Für den interessierten Wanderer können Führungen mit detaillierten Ausführungen zum Thema Salzstraße organisiert werden oder man wandert eigenständig entlang den Hinweistafeln, zu erkennen an dem Logo - brauner Salzpass über grünes Gebirge.

 
 
altstadt

Die Altstadt
In der Lößnitzer Altstadt findet der Besucher noch zahlreiche Zeugen der Vergangenheit. Dazu zählen denkmalgeschützte Haustüren und interessante Eingangsgewölbe, Reste der alten Stadtmauer, ein noch gut erhaltener Wehrturm der einstigen Stadtbefestigung (Rösselturm) und das aus dem Jahre 1601 stammende restaurierte Rathausportal. Der Marktplatz wurde in jüngster Zeit nach alten Vorbildern neu gestaltet. Ein interessantes Gebäude im unmittelbarem Marktbereich ist das im neugotischen Stil errichtete Haus Marktplatz 4 und das "Alte Amtsgericht" (Foto) an der Nordseite des Marktes. Das heute als "Bürgerhaus" genutzte Gebäude besitzt eine Eingangshalle mit interessanten Kreuzgewölben, vermutlich aus dem 16. Jahrhundert.

 
 
schnitzerheim

Das Schnitzerheim
Hier hat der "Schnitz- u. Bergverein" Lößnitz e.V. sein Domizil. Er wurde 1879 gegründet und ist durch seine aufwendig gestalteten Weihnachtsberge weit über die Landesgrenzen hinaus bekannt geworden.

 
 
semmering

Der "Sächsische Semmering"

Die Streckenführung der Bahnstrecke Aue - Lößnitz - Zwönitz gilt als technische Meisterleistung des vorigen Jahrhunderts.

Die in Schleifen verlegte Bahnstrecke überwindet zwischen den genannten Orten einen Höhenunterschied von 255 Meter.

 
 
lindenallee

Lindenallee
Nur einige Schritte vom Schnitzerheim entfernt befindet sich die Lindenallee.
Die aus 190 Linden bestehende Allee wurde vor über 200 Jahren von Fürst Hugo II angelegt und diente den Schönburgischen Landesherren als repräsentative Zufahrtsstraße in ihre Hauptstadt Lößnitz.
Heute ist die Anlage ein Flächennaturdenkmal.

 
 
kuttengebiet

Historisches Bergbaugebiet "Kutten"

Ein reizvoller Wanderweg führt in das etwa 3 Kilometer entfernte Kuttental. Hier, wo sich bereits im 16. Jahrhundert eine alte Bergmannssiedlung befand, sind noch reichlich Zeugen des Altbergbaus vorhanden.

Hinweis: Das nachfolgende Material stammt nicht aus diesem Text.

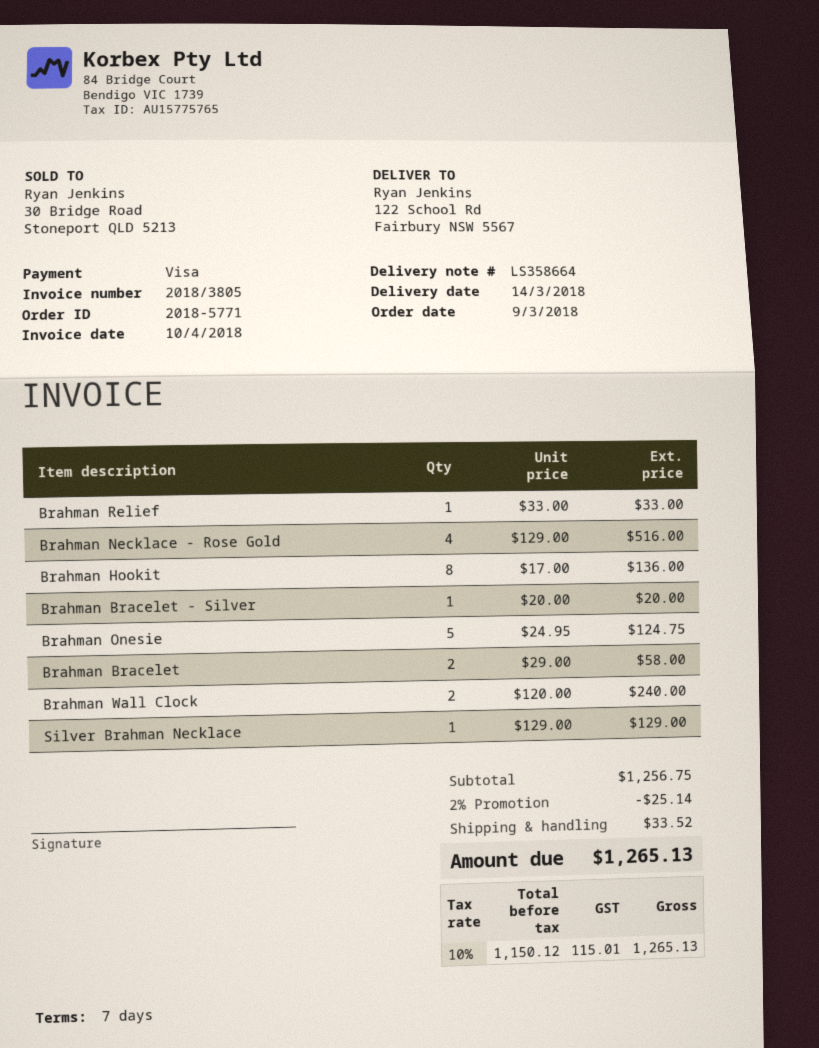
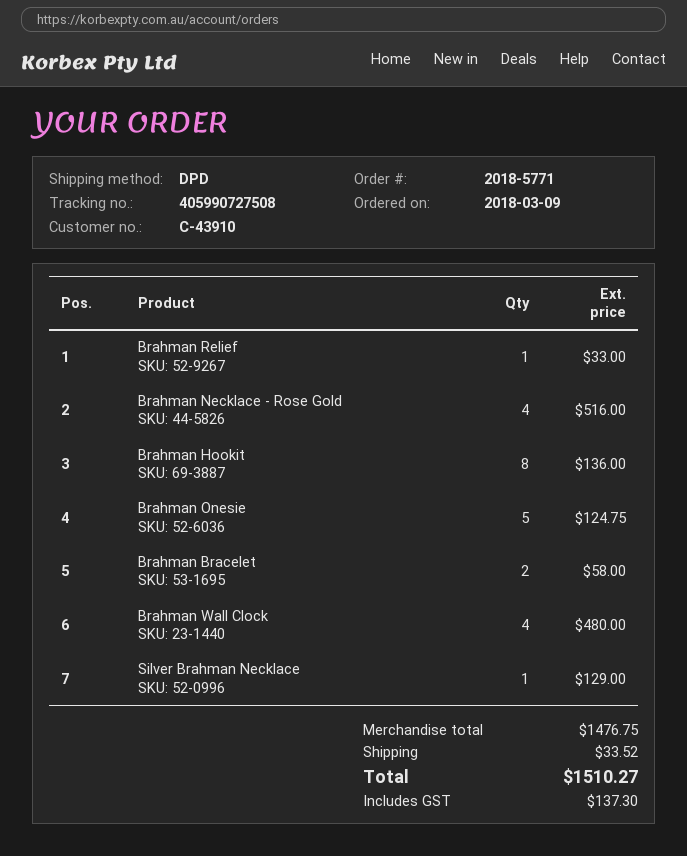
Brahman Bracelet - Silver: 1 for 20.00 -> none
Brahman Wall Clock: 2 for 240.00 -> 4 for 480.00
subtotal: 1256.75 -> 1476.75
discount: 2% = 25.14 -> none
tax: 115.01 -> 137.30
total: 1265.13 -> 1510.27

Die ersten Anfänge des Bergbaus gab es in Lößnitz bereits 1339.
Besonders interessant ist eine noch zum Ende des vorigen Jahrhunderts betriebene Stollenanlage. Sie wurde erst in jüngster Zeit wieder aufbewältigt und begehbar gemacht. Der "Untere- u. Obere Reichenbach-Hoffnungs-Stolln" sind zu besichtigen.
Ein Lehrpfad gibt Auskunft über die noch vorhandenen Zeugen des Altbergbaus in dieser Gegend.

Mehr Informationen

Kontakt: Verein Historischer Erzbergbau e. V.
c/o Jens Hahn, Bahnhofstrasse 66a, 08297 Zwönitz
Tel. 037754/59097

 
 
schieferloch

Schieferloch im Ortsteil Dreihansen
Ein mit Wasser gefüllter Schiefertagebau erinnert an den industriemäßigen Abbau von Dachschiefer im Raum Lößnitz/Dittersdorf/Affalter Mitte des vorigen Jahrhunderts. Das Gebiet rund um das Schieferloch ist landschaftlich reizvoll mit wunderschönen Aussichtspunkten.

 
 
st johanniskirche

St. Johanniskirche
Die Stadtkirche St. Johannis der Evangelisch-Lutherische Kirche Lößnitz befindet sich in der Nähe des Marktplatzes. Das im Jahre 1826 eingeweihte Gotteshaus ist einer der schönsten Sakralbauten der Umgebung. Die im Jahre 1899 eingeweihte Orgel der Gebr. Jehmlich zählt zu den größten romantischen Orgeln Sachsens.
In der Turmlaterne ist eines der ältesten, noch funktionsfähigen Bronzeglockenspiele Deutschlands untergebracht.
Das Glockenspiel erklingt täglich 7:10 Uhr, 12:10 Uhr und je nach Jahreszeit zwischen 18:00 und 20:00 Uhr.